Receptor endocytic trafficking entails targeting receptors and ligands to endocytic sites, followed by internalization and sorting to recycling or degradative compartments. Thus, membrane receptor-mediated signalling pathways not only contribute to the efficacy of the drugs but also play a crucial role in the metabolic elimination of peptide drugs. Glucagon-like peptide-1 (GLP-1) receptor is the crucial target for type 2 diabetes mellitus. We mainly focused on the characteristics, early evaluation of GLP-1 receptor endocytosis and effects of optimization for endocytosis on druggability. The GLP-1 receptor endocytosis characteristics of agonists were analysed by a multifunction microplate reader, flow cytometer and confocal microscope. The intracellular cyclic adenosine monophosphate (cAMP) activation of agonists was analysed based on a reporter gene assay, and intracellular β-arrestin recruitment detection was detected based on a Tango assay. We established quantitative evaluation methods of endocytosis based on fluorescently labelled agonist and receptor trafficking and used them to screen agonists with less endocytosis. Sprague-Dawley rats were used for pharmacokinetic analyses, and the hypoglycaemic activity was evaluated by intraperitoneal glucose tolerance tests (IPGTT). Our results showed that GLP-1 receptor-mediated endocytosis, as a manner of elimination, was clathrin-dependent.
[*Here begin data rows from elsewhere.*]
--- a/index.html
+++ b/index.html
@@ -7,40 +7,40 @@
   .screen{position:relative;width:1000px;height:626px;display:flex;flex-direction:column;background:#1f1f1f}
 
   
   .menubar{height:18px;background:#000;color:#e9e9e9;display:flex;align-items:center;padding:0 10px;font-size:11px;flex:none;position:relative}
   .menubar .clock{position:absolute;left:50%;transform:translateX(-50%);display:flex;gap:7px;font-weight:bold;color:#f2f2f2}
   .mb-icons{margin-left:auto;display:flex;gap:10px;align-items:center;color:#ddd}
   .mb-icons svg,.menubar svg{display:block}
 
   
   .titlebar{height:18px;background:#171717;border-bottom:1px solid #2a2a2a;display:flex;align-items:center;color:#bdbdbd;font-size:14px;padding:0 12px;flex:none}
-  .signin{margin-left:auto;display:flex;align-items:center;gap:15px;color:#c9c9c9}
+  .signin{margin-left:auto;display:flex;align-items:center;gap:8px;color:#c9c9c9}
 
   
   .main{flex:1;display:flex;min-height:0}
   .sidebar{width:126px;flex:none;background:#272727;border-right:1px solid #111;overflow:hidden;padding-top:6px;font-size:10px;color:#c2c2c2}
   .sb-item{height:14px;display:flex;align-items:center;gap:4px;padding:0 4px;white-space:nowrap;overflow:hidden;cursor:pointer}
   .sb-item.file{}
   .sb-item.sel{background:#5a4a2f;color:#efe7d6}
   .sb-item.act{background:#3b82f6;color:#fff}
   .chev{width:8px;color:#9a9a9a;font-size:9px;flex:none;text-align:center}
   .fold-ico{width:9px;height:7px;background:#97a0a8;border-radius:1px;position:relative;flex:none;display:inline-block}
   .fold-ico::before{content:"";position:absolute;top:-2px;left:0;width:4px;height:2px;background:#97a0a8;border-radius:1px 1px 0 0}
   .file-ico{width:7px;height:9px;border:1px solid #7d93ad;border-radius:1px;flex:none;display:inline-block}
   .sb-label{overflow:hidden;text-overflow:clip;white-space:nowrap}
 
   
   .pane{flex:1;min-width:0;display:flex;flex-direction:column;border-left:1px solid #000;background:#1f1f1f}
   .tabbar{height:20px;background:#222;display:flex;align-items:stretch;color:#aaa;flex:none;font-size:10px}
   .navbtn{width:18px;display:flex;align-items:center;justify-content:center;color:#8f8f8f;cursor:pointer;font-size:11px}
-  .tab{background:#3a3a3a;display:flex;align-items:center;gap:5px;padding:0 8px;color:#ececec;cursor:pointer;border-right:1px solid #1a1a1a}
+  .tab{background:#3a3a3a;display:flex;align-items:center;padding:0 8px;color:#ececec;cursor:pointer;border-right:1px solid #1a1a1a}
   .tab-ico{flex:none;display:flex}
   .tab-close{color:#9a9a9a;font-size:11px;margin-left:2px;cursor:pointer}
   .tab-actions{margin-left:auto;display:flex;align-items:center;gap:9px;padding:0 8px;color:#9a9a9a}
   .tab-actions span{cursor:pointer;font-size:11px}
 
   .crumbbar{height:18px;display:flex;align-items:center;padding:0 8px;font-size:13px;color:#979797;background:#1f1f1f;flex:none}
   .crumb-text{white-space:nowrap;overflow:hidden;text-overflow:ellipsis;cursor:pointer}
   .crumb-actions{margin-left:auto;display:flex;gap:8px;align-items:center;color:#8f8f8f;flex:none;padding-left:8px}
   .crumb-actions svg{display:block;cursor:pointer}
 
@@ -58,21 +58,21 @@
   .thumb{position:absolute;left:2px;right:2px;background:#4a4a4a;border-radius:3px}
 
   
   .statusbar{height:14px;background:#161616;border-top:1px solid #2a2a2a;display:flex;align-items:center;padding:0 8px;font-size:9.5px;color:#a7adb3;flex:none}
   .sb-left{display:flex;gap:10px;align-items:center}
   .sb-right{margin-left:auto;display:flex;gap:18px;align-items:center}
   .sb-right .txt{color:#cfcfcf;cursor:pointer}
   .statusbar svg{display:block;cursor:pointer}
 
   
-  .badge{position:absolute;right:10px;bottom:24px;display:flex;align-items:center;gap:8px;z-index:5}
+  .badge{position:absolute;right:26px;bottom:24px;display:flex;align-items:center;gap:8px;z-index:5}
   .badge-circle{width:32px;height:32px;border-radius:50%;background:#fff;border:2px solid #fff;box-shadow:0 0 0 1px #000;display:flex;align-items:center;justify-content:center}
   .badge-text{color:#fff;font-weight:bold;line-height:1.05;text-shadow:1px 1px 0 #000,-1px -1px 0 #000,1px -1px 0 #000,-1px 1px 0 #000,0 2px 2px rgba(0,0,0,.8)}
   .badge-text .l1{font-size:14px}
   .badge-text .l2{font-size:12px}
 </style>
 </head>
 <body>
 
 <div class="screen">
More importantly, we found that agonists biased towards the G protein pathway were less endocytosed by GLP-1 receptor. We screened an analogue of Exendin-4 M4, which was biased toward the G protein pathway with less endocytosis by the GLP-1 receptor. M4, which shows prolonged hypoglycaemic activities and a long half-life, can be used as a lead compound for type 2 diabetes mellitus treatment.